High hydration sourdough bread (~85%)

I usually bake bread only during the weekend, this is what my working schedule allows me. Of course, as any sourdough addicted person, during the week I keep thinking about my baking weekend. The plan for this weekend was to bake my usual loaf of white and spelt flour (80%-20%) and also to try a new recipe with high hydration dough and cold overnight proofing.

As in my previous recipe, I have prepared a poolish.

Ingredients

Poolish

35 gr rye starter
35 gr stoneground whole wheat flour
35 gr bread flour (T80)
70 ml water (room temperature)

Dough

400 gr bread flour (T80)
40 gr stoneground whole wheat flour
360 ml water (35°C)
10 gr salt
75 gr rye starter

The schedule

SATURDAY

Prepare the poolish (22:30) mixing water (room temperature), flour and the rye starter. Cover with cling film and store in the oven (with the light on) for 12 hours.

SUNDAY

10:30 – Mixing

Mix by hand flour and water, then add the poolish, and the remaining rye starter. After mixing, give the dough 30 minutes’ rest (autolyse). Add salt and mix the dough by hand for a couple of minutes.

11:00 – Fermentation

4 hours of fermentation with multiples stretch and fold sets (keeping the dough inside the bowl). Three s&f sets at 15 minutes interval, then other 3 sets at 30 minutes interval. The remaining time is bulk fermentation (1.45hrs)

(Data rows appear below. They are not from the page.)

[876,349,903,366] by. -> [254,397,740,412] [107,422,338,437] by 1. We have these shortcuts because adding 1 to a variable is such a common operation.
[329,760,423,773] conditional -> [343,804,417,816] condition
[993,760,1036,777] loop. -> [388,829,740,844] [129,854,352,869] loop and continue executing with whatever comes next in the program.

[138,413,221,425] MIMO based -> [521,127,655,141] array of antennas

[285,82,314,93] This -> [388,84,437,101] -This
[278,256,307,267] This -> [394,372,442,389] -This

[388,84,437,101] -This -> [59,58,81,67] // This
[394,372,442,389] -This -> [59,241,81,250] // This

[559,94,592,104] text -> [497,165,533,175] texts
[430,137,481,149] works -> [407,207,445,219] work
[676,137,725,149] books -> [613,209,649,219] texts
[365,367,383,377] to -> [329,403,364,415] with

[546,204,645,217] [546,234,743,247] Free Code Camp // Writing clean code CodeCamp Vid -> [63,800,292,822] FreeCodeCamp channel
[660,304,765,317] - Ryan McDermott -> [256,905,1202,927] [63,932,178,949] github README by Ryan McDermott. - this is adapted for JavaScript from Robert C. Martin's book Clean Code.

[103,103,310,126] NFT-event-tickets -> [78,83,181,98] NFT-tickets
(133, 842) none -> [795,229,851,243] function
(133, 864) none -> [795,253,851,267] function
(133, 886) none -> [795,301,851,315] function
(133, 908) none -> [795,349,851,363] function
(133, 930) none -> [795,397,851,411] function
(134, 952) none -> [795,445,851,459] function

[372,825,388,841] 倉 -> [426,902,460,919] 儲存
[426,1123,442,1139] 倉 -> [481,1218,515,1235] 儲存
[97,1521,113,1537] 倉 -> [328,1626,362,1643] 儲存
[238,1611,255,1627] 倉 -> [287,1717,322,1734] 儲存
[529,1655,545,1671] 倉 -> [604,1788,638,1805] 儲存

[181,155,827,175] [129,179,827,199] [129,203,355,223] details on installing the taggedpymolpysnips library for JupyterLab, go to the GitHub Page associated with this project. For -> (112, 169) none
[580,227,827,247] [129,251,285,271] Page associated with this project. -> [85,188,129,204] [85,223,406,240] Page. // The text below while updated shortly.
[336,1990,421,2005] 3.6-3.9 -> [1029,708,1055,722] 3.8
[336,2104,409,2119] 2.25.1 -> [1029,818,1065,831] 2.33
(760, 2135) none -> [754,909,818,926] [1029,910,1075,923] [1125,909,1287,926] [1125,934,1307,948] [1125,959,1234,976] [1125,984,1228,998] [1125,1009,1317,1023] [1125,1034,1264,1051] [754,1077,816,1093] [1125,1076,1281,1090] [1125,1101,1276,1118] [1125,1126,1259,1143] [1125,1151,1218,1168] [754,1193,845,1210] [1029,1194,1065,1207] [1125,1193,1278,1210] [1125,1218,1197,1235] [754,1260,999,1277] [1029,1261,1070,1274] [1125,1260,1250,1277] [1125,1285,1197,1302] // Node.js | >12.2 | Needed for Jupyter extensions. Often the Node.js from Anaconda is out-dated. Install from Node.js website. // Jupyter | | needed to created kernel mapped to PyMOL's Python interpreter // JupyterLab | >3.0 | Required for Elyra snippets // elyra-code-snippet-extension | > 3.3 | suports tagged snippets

Each set consists of 4 s&f, top, bottom, left and right. Using your wet hands stretch the dough up so that you can fold it over to the other side of the dough (top). Rotate the bowl and do the other side (bottom). Complete the other two sides (left and right).

11:15 first s&e

11:30 second s&e

11:45 third s&e

12:15 fourth s&e

12:45 fifth s&e

13:15 sixth s&e

15:15 end of fermentation

During the fermentation phase the dough temperature should be 25-26°C (I keep the dough in the oven with the light on).

15:30 – Shaping and long, cold proofing

Put the dough on the working surface covered with the inverted bowl and let it rest for 20 minutes. Then shape it using the stretch and fold technique. Then put the dough in the banneton (floured with rice flour), cover the banneton with a plastic bag, leaving air inside to avoid the bag to stick to the dough. Store in the fridge for 16 hours.

MONDAY

7:30 Pre-heat the oven at 250°C for 1 hour, then bake the dough using a cast iron pot. Bake for 20 minutes at 250°C with the lid on then remove the lid and bake at 230°C for 25 minutes.